ぼくたちの生が貧しく想われてしまうのは、すべてそれは生それ自体のせいでもリアルな世界のせいでもなく、生や世界や現実それ自体が、根本的で構造的な隠蔽性のなかでしか生きられないからである。さらに加えて、理知中心の生活(唯脳社会)が幅をきかせ、理知的生活に慣れきっているからだ。(古東哲明『瞬間を生きる哲学』p.122-123)
マルセル・プルースト『失われた時を求めて』をまた読もうかと思っている。いや、読み通したことはないのだけれど、以前に岩波文庫版でなんとか第8巻まで読んだ時はそれなりに楽しい思いをした。筋なんてもうなにがなんだかわからない状態でともあれ吉川一義の美しい文体に惹かれて読んだのだけど、得難い体験だったと思っている。今、「また読み返したいな」と思っているのはこの古東哲明の本『瞬間を生きる哲学』を読んでいるからだ。プルーストの小説が哲学的に解析され、「今・ここ」を生きる知恵を授けてくれるものとして立ち現れる。それがスリリングなのだ。

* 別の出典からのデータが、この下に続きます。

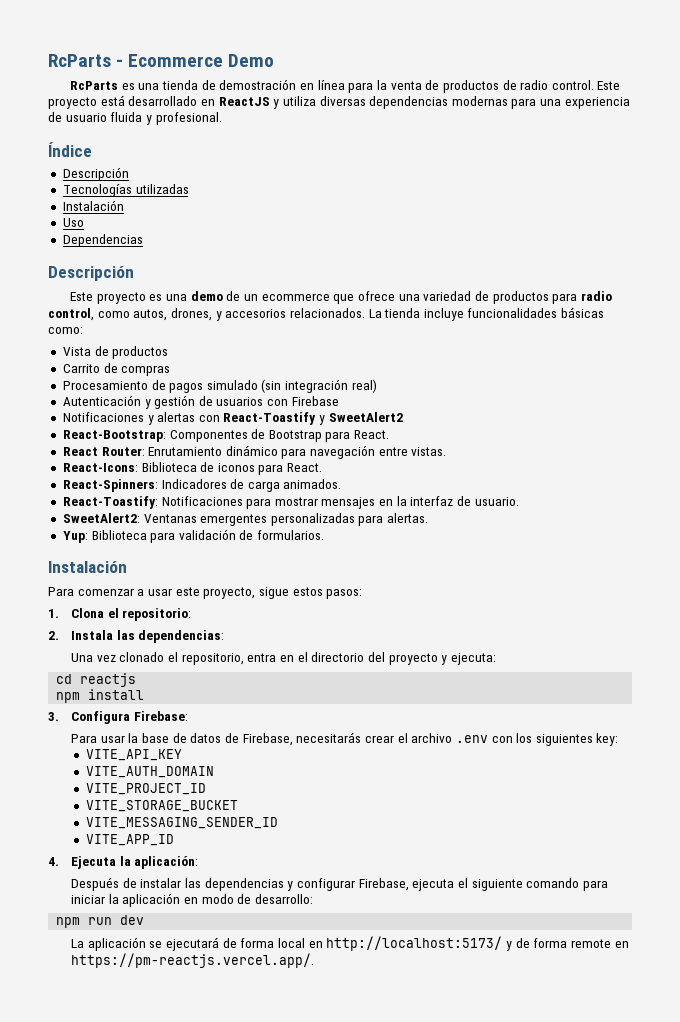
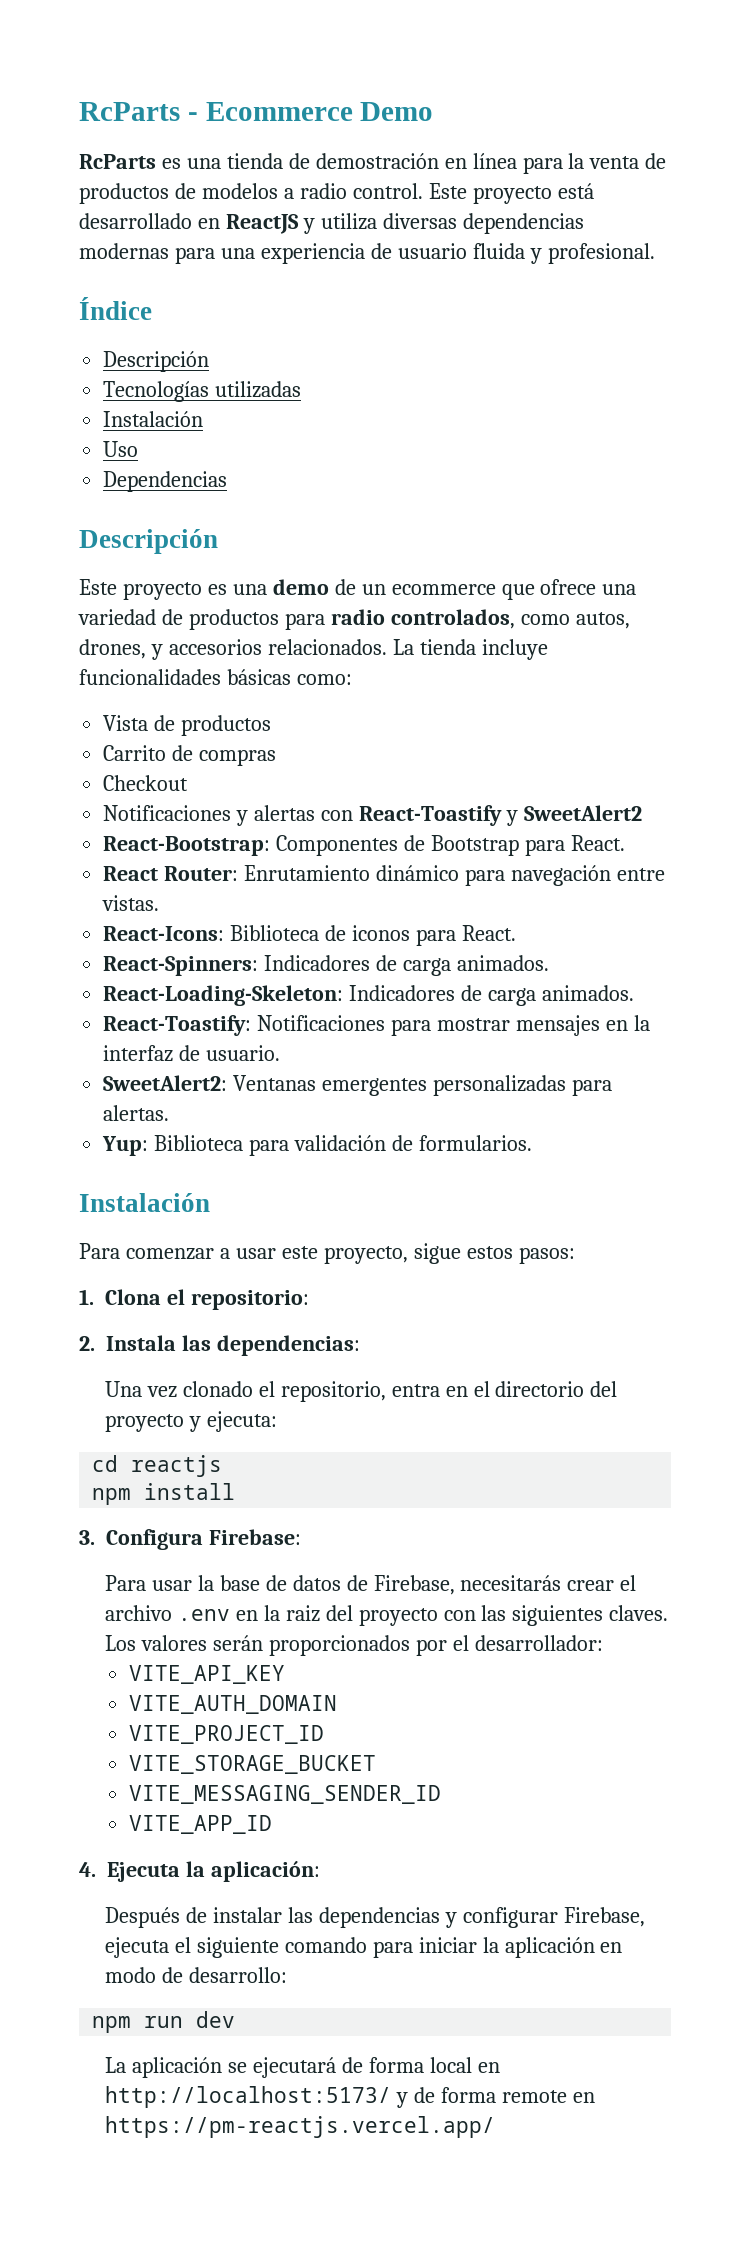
- RcParts es una tienda de demostración en línea para la venta de productos de radio control.
+ RcParts es una tienda de demostración en línea para la venta de productos de modelos a radio control.
- Este proyecto es una demo de un ecommerce que ofrece una variedad de productos para radio control, como autos, drones, y accesorios relacionados.
+ Este proyecto es una demo de un ecommerce que ofrece una variedad de productos para radio controlados, como autos, drones, y accesorios relacionados.
- Procesamiento de pagos simulado (sin integración real)
- Autenticación y gestión de usuarios con Firebase
+ Checkout
+ React-Loading-Skeleton: Indicadores de carga animados.
- Para usar la base de datos de Firebase, necesitarás crear el archivo .env con los siguientes key:
+ Para usar la base de datos de Firebase, necesitarás crear el archivo .env en la raiz del proyecto con las siguientes claves. Los valores serán proporcionados por el desarrollador:
- La aplicación se ejecutará de forma local en http://localhost:5173/ y de forma remote en https://pm-reactjs.vercel.app/.
+ La aplicación se ejecutará de forma local en http://localhost:5173/ y de forma remote en https://pm-reactjs.vercel.app/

引用部はこれだけを引けばかなりわかりにくいかもしれないが、本書自体は実に平易で読みやすい。私たちは脳で様々なことを理解し、感じる。これは当たり前のことだ。だが、『日日是好日』が教える通り私たちの生活は脳だけに支えられてできあがっているものではない。身体や心もまた大事な思考のデバイスだ。私はいつの頃からか脳の認識がさほど優れたものであるとは思わなくなった。頭で考えることには限界がある。だが、身体を動かしているとその身体の動きが心を変え、思考をブレンドするものを変える。その「身体の考え」を重視している。
私たちは、頭だけで考えると「所詮人生に意味はない」「歴史は繰り返す」と早急に「わかりやすく」「ざっくり」結論づけてしまいがちになる。脳はそういう、事実が茂らせているモジャモジャとした枝葉をバッサリカットして「わかりやすく」「コンパクトに」まとめられるものとして整理するのを好むところがあると思っている。だが、問題はその「モジャモジャとした枝葉」ではないだろうか。それは邪魔かもしれないが、豊穣なものでもあるし決してムダな情報でもないのである。それらが存在していることの意味を知ることもまた大事ではないか、と思う。

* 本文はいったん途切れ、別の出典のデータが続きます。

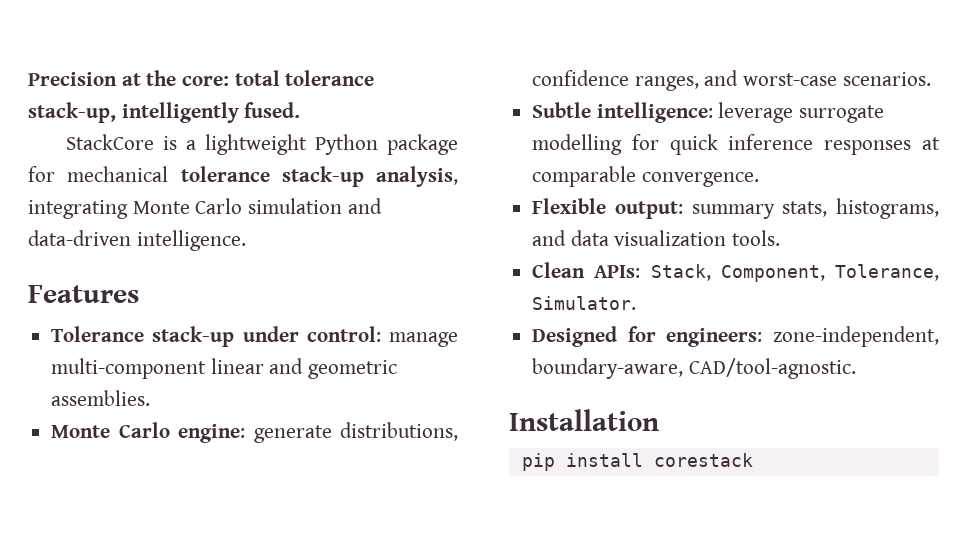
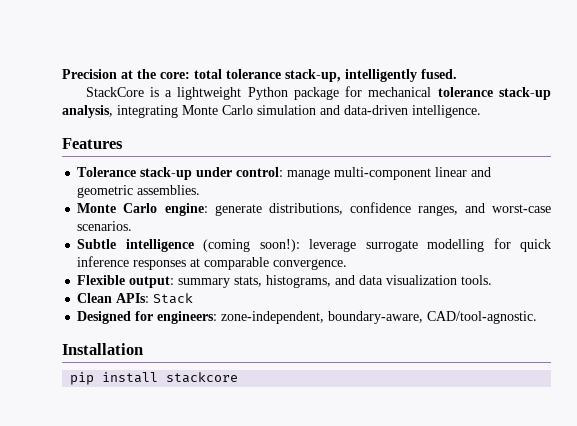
- Subtle intelligence: leverage surrogate modelling for quick inference responses at comparable convergence.
+ Subtle intelligence (coming soon!): leverage surrogate modelling for quick inference responses at comparable convergence.
- Clean APIs: Stack, Component, Tolerance, Simulator.
+ Clean APIs: Stack
- pip install corestack
+ pip install stackcore

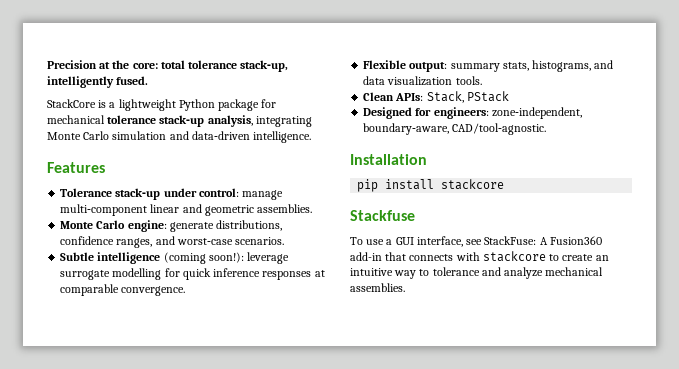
- Clean APIs: Stack
+ Clean APIs: Stack, PStack
+ Stackfuse
+ To use a GUI interface, see StackFuse: A Fusion360 add-in that connects with stackcore to create an intuitive way to tolerance and analyze mechanical assemblies.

わかりにくい表現が続く。もちろんこれは他でもない私がこのことをどう表現したらいいのか、理解できていないからである。「今」を生きるということ、「瞬間を生きる」ということは、本来そう難しいことでもないのだと思う。今聞こえている音に耳を澄ませ、今見ているものを初めて見たかのように見る。匂いを嗅ぎ、味を確かめる。五感を使う。眼前にあるものは、実はなかったかもしれないものでもあるだろうし、あるいはこれからは二度とありえないものかもしれないのだ。その奇蹟を直感で感受すること。古東哲明が言いたいのもそういうことではないかと思う。
今日も仕事をした。今日は今朝から嫌な予感しかしない状態で、何度も家に帰ってもう寝ようかと思った。こういう時、頭だけを使って考えるかつての私なら帰っただろう。だが、今の私は仕事を身体でこなしているので、身体を無心に動かして仕事を務めた。おかげで帰らずに済んだ。これは別に「しんどいなら休む」という働き方を否定するものではない。しんどければ休んでもいい。だが、私は自分に負けたくなかった。だから働いた。